I am not saying chlorhexidine does not to a wonderful job of cleaning and sanitizing, but i do not believe it does what you claim it to do.


----------



## GoodSmeagola (Apr 6, 2009)

Azyrios...

Thank you, VERY INFORMATIVE!

Chalk one more thing off to unreliable pet store knowledge.

My understanding was obviousy flawed... A few more holes then Swiss Cheese....
I am no chemist it would appear, your break down of the process was extremly thorough, very nice, thank you.

I think the underlying point was still that chlorohexadine is a useful cleanser?
I hope so, cause I have been using it for months!


----------



## Lilysmommy (Jan 7, 2009)

From reading his post, I'd say it's still a good cleaner!
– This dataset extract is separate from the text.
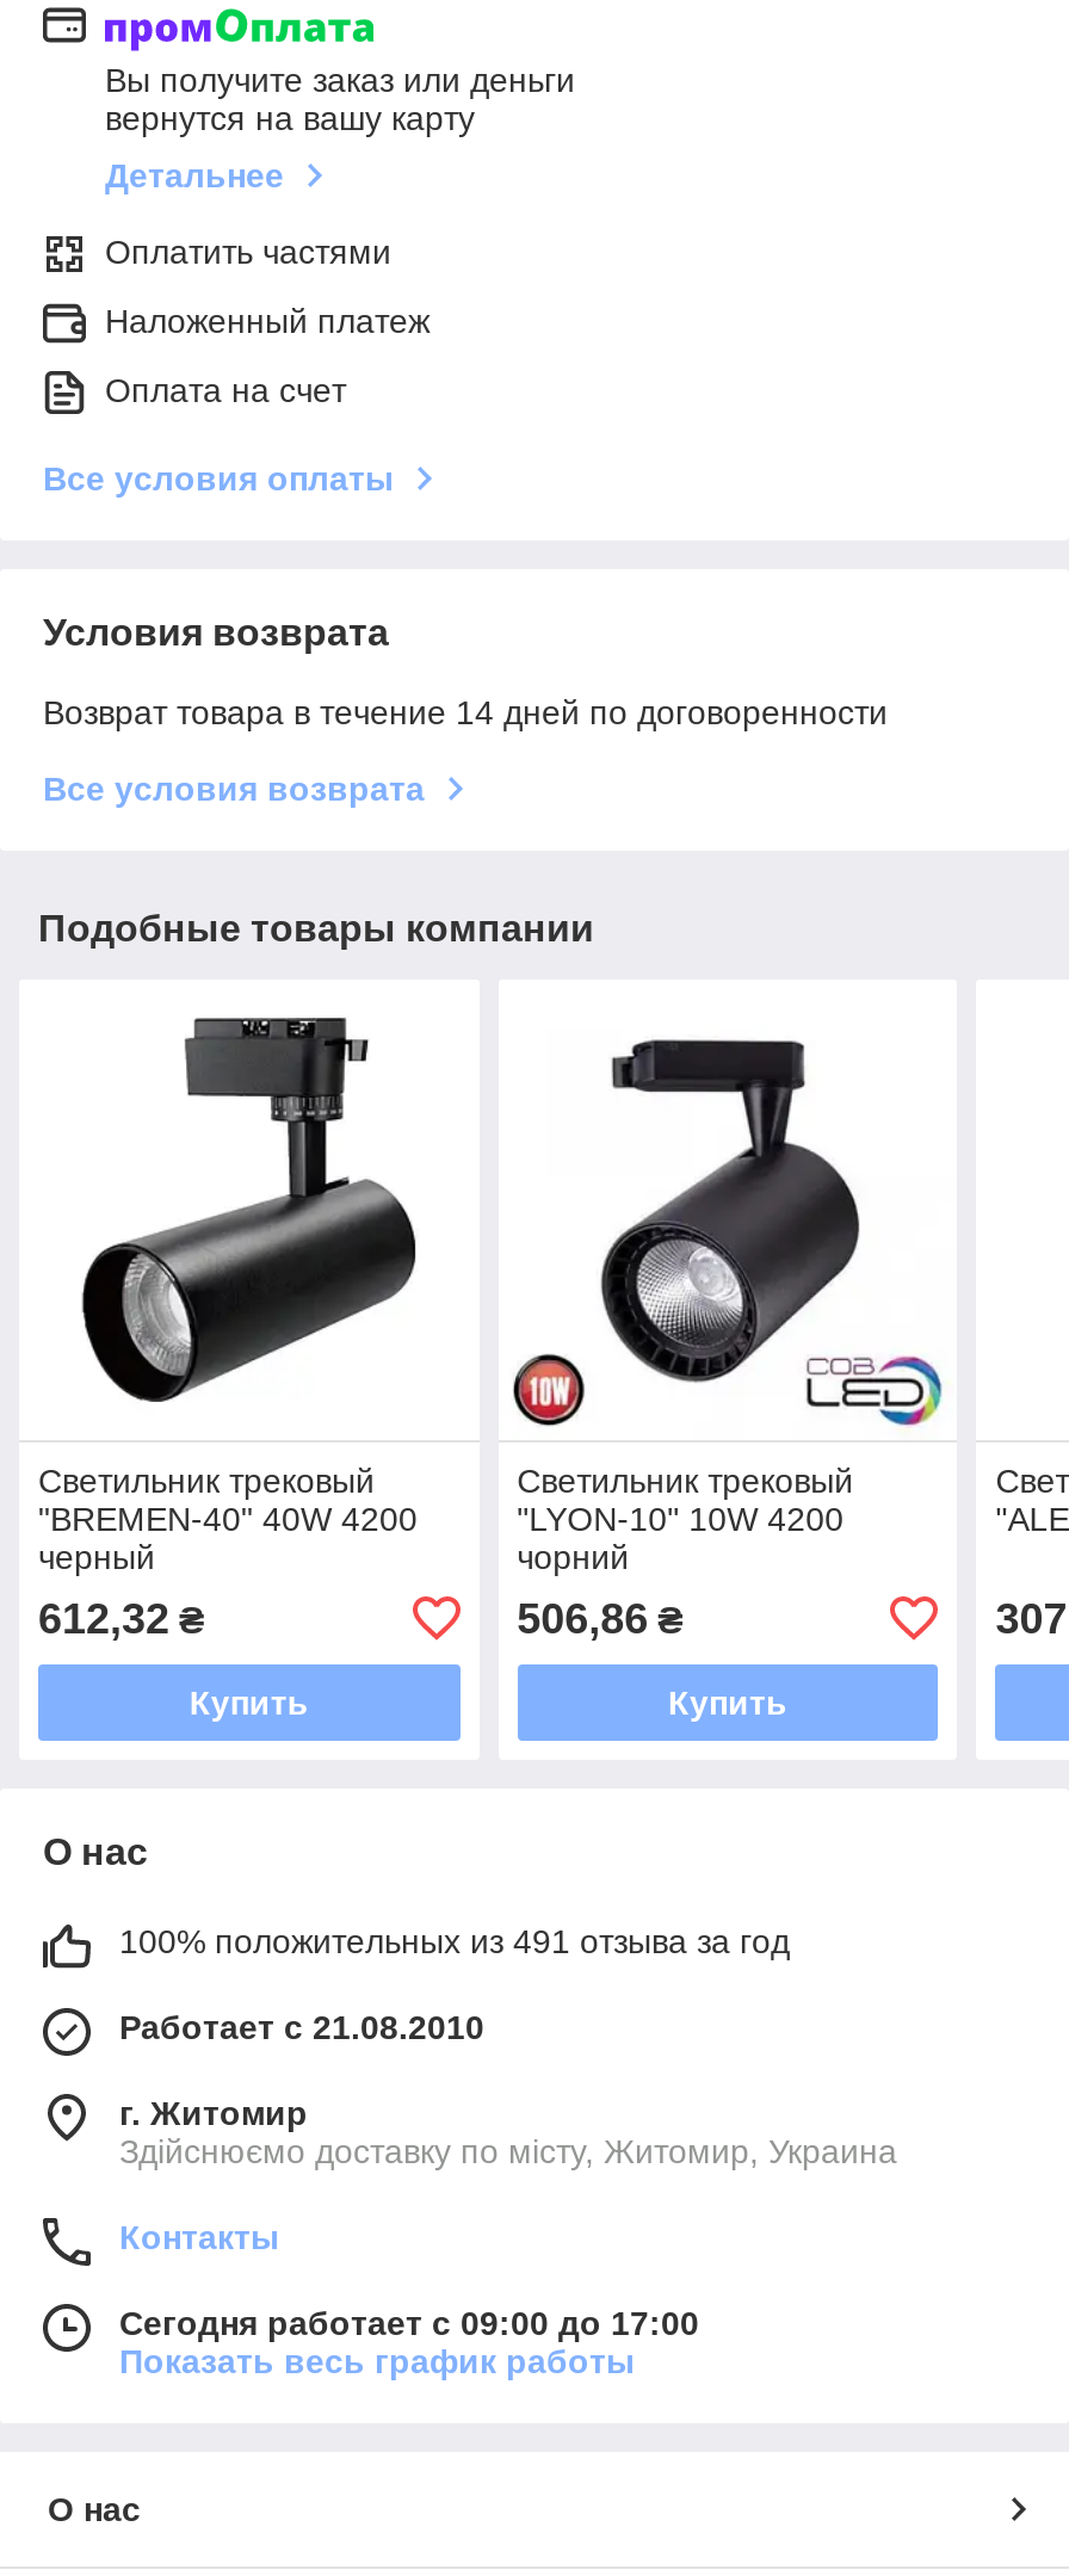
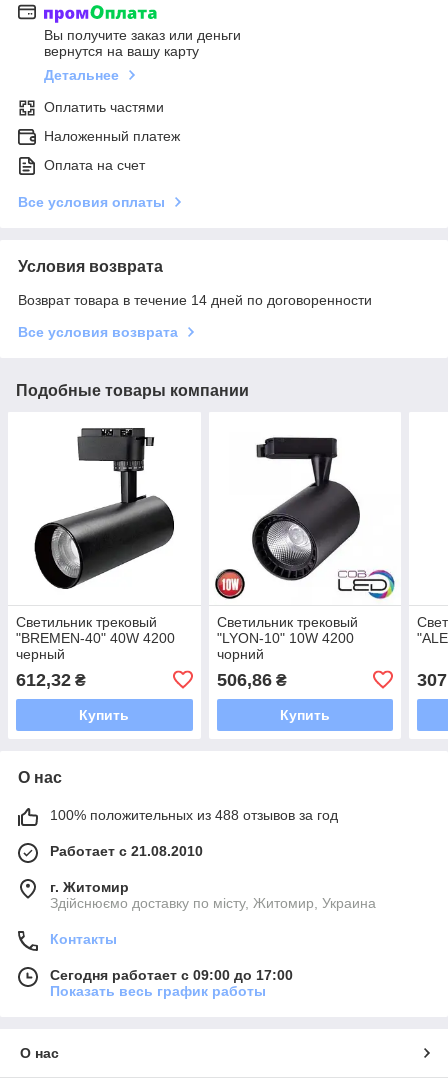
[119,1922,790,1960] 100% положительных из 491 отзыва за год -> [50,807,338,823] 100% положительных из 488 отзывов за год

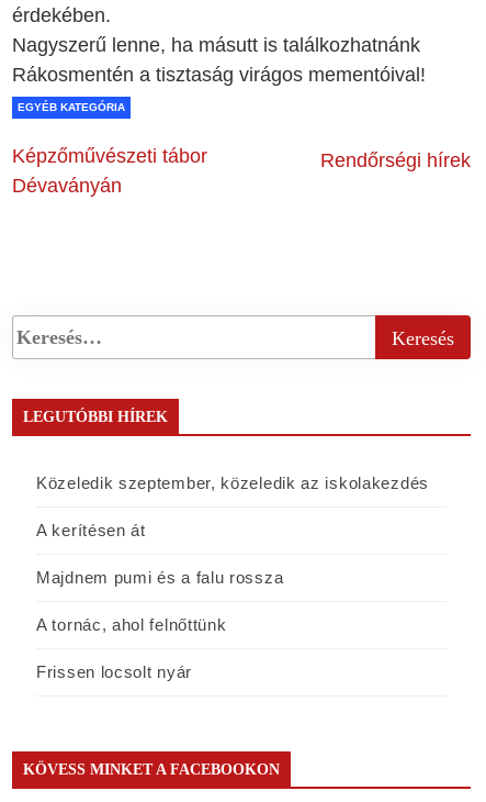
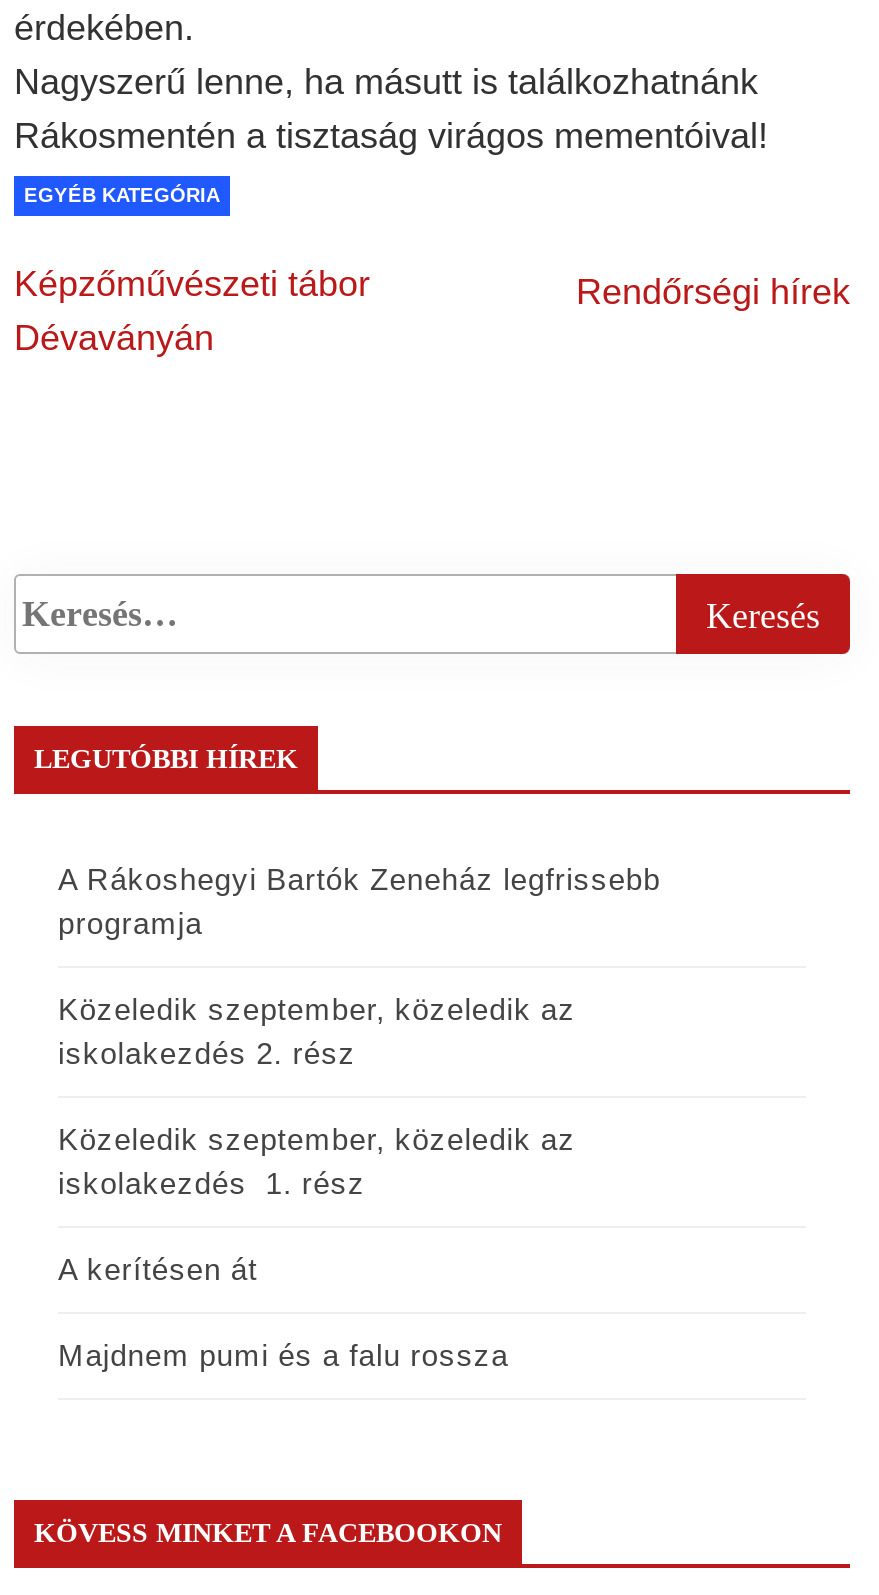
[36,474,439,492] Közeledik szeptember, közeledik az iskolakezdés -> [58,862,661,1200] A Rákoshegyi Bartók Zeneház legfrissebb | programja | Közeledik szeptember, közeledik az | iskolakezdés 2. rész | Közeledik szeptember, közeledik az | iskolakezdés 1. rész
moved [36,521,283,587] -> [58,1252,509,1372]: A kerítésen át | Majdnem pumi és a falu rossza
[36,615,227,681] A tornác, ahol felnőttünk | Frissen locsolt nyár -> none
I use it too, I got a bottle of it from the breeder where I got Lily. Her name is Gail Dick, she's a great breeder. She really likes using it, makes wipes out of it and everything. I also like it, I use it to clean off Lily's wheel, wipe down her cage, whatever.


----------



## azyrios (Feb 2, 2009)

it is a very effective cleaner as only a few gran-negative microbes can survive the recommended dilution.

edit: while proper husbandry is a good rule, a complete cleaning of the cage once a month is also a very good idea to try and remove any built up ammonia. While quite dilute in urine, ammonia build up can kill more sensitive creatures such as doves and some fish (which is why many fish tanks have ammonia removers). Bleach is not a good idea to remove ammonia as the Ammonia group will react with the chlorine in the bleach to create chlorine (mustard) gas. At the concentrations of ammonia found in urine, this is not a very important concern, as long as proper ventilation of the area of cleaning and a proper rinse are used. While bleach does kill nearly all bacteria, there must be safer chemicals that do almost as good a job. From what i head chlorhexidine is one of them as it does not react with ammonia (as to my knowledge, i don't have any chlorhexidine to test this on). When you do a thorough cleaning of the cage i would suggest using a slightly more concentrated solution and rinse extra well to remove any residue. For quick cleans the dilution suggested on the bottle is recommended as any more can cause skin and eye irritation if not cleaned well.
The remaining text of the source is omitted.